This is the Milestone Report for the Coursera Data Science Capstone project. The goal of the project is to create a predictive text product using a large corpus of text documents as training data. Analysis of text data and natural language processing will be used to build the predictive model.
The zip file containing the text files was downloaded and unzipped.
# download and unzip file
if (!file.exists("Coursera-SwiftKey.zip")) {
download.file("https://d396qusza40orc.cloudfront.net/dsscapstone/dataset/Coursera-SwiftKey.zip")
unzip("Coursera-SwiftKey.zip")
}
The data sets consist of texts from three different sources: 1) news, 2) blogs and 3) Twitter feeds. The text data are provided in four languages: 1) German, 2) English - United States, 3) Finnish and 4) Russian. In this project, only the English - United States data sets will be used.
# read data into R
blogs <- readLines("final/en_US/en_US.blogs.txt", encoding = "UTF-8", skipNul = TRUE)
news <- readLines("final/en_US/en_US.news.txt", encoding = "UTF-8", skipNul = TRUE)
## Warning in readLines("final/en_US/en_US.news.txt", encoding =
## "UTF-8", skipNul = TRUE): incomplete final line found on 'final/en_US/
## en_US.news.txt'
twitter <- readLines("final/en_US/en_US.twitter.txt", encoding = "UTF-8", skipNul = TRUE)
# remove invalid characters
twitter <- sapply(twitter, function(x) iconv (enc2utf8(x), sub ="byte"))
blogs <- sapply(blogs, function(x) iconv (enc2utf8(x), sub ="byte"))
news <- sapply(news, function(x) iconv (enc2utf8(x), sub ="byte"))
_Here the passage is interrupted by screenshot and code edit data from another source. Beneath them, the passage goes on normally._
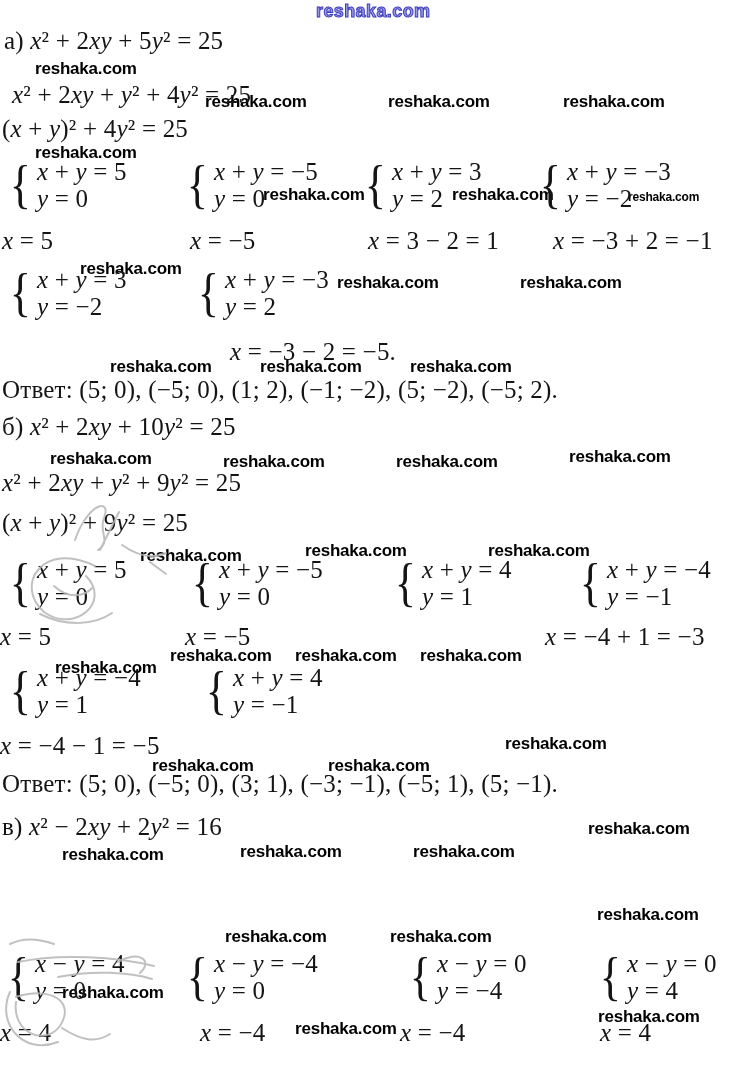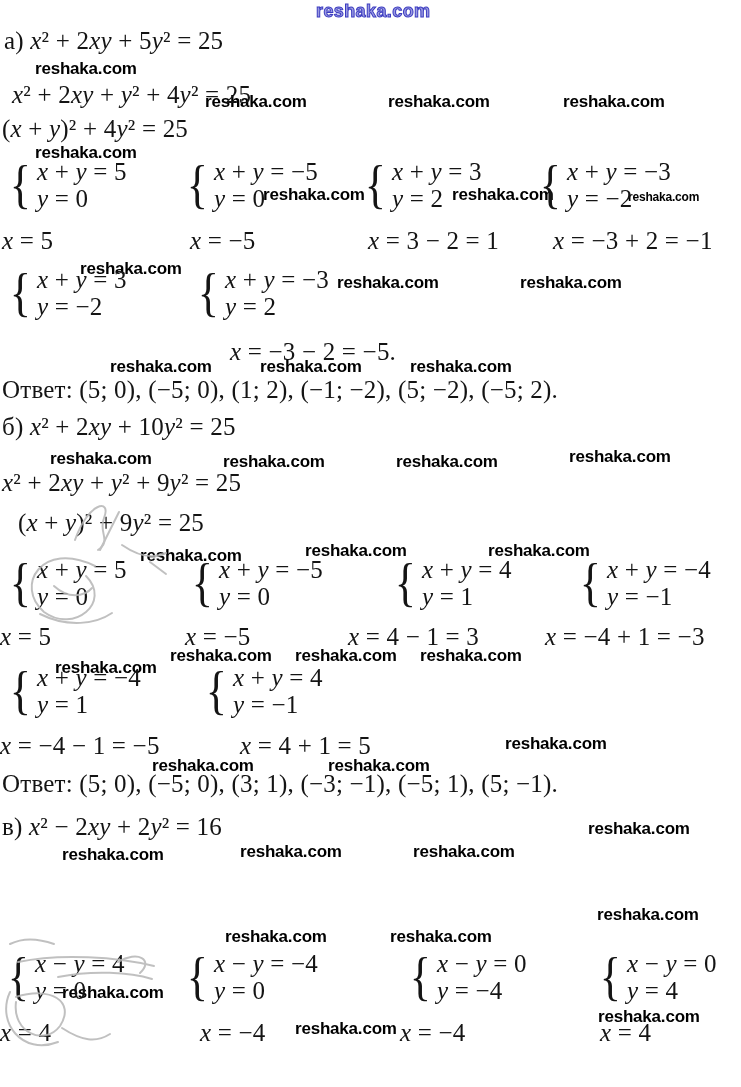"(x + y)² + 9y²" div.math { left: 18px -> 2px }
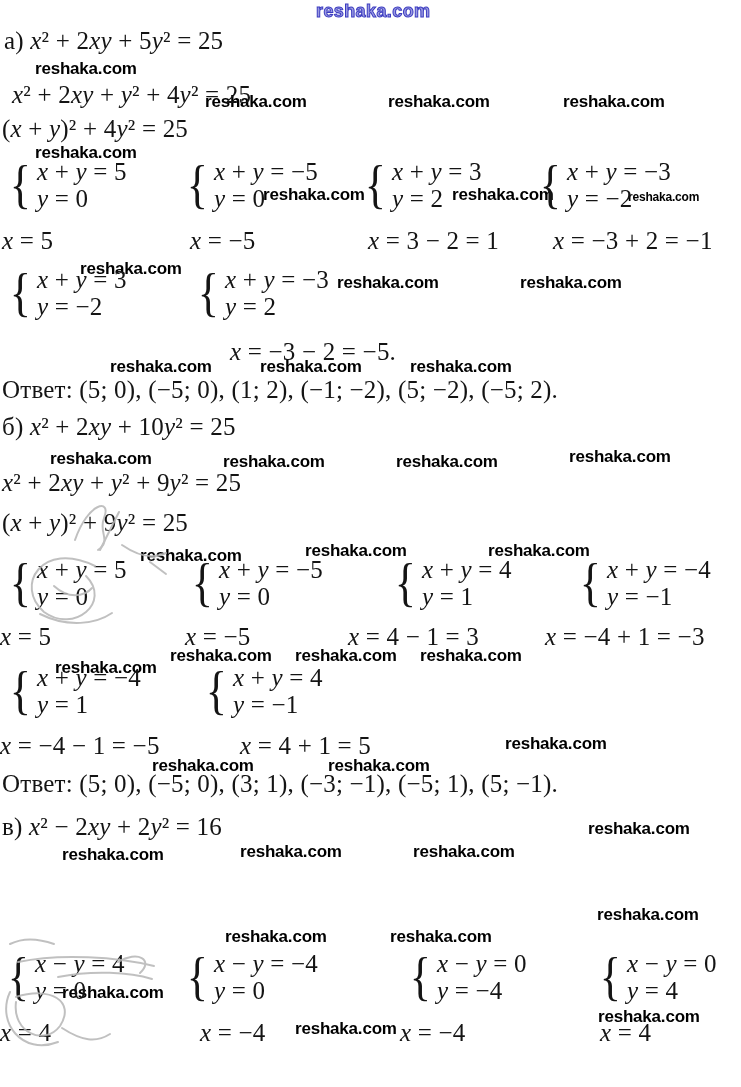"x = 4 − 1" div.math { html: <div><i>x</i> = 4 − 1 = 3</div> -> none }
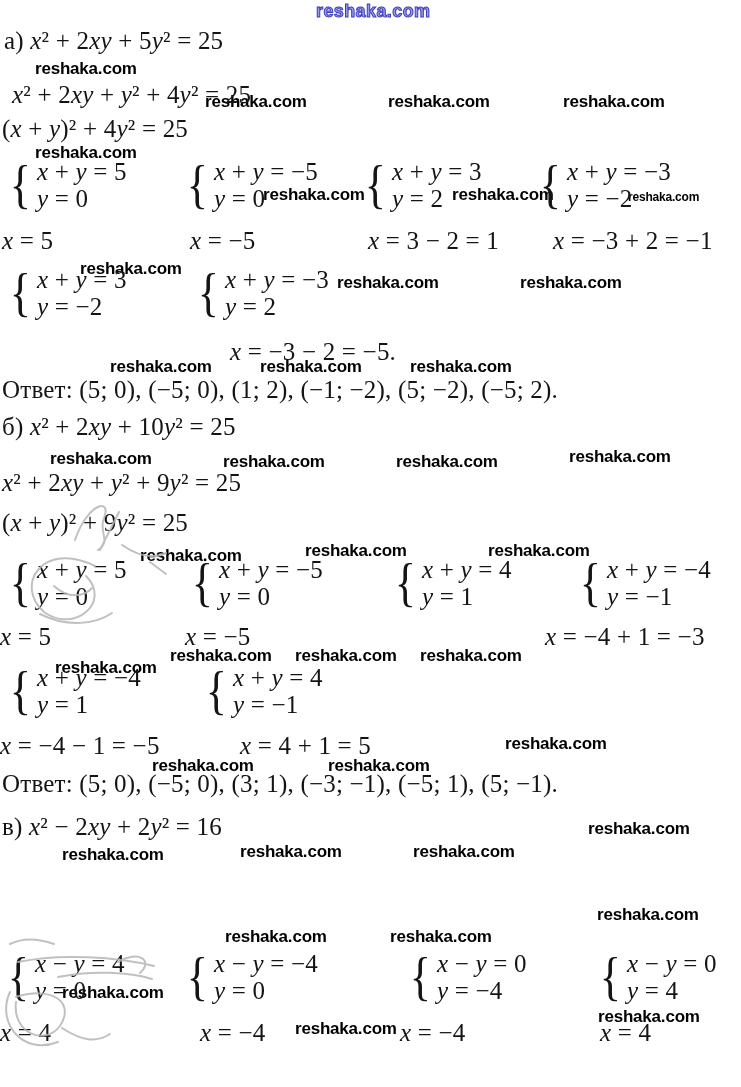"x = 4 + 1" div.math { html: <div><i>x</i> = 4 + 1 = 5</div> -> none }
A summary of the data is obtained.
library(stringi)
# get file sizes
blogs.size <- file.info("final/en_US/en_US.blogs.txt")$size / 1024 ^ 2
news.size <- file.info("final/en_US/en_US.news.txt")$size / 1024 ^ 2
twitter.size <- file.info("final/en_US/en_US.twitter.txt")$size / 1024 ^ 2
# get words
blogs.words <- stri_count_words(blogs)
news.words <- stri_count_words(news)
twitter.words <- stri_count_words(twitter)
# create summary
summary <- data.frame(source = c("blogs", "news", "twitter"),
file.size.MB = c(blogs.size, news.size, twitter.size),
num.lines = c(length(blogs), length(news), length(twitter)),
num.words = c(sum(blogs.words), sum(news.words), sum(twitter.words)),
mean.num.words = c(mean(blogs.words), mean(news.words), mean(twitter.words)))
summary
## source file.size.MB num.lines num.words mean.num.words
## 1 blogs 200.4242 899288 38153767 42.42664
## 2 news 196.2775 77259 2694417 34.87512
## 3 twitter 159.3641 2360148 30195719 12.79399
Since the data sets are quite large, a sample (1%) of the data was selected for demonstration.
library(tm)
## Loading required package: NLP
# Sample the data
set.seed(679)
data.sample <- c(sample(blogs, length(blogs) * 0.01),
sample(news, length(news) * 0.01),
sample(twitter, length(twitter) * 0.01))
A corpus for each data type was created. The data was then cleaned - punctuations, white spaces, numbers, stopwords (e.g. profanities) were removed, texts were convered to lowercase, and stemming was used to removed similar words.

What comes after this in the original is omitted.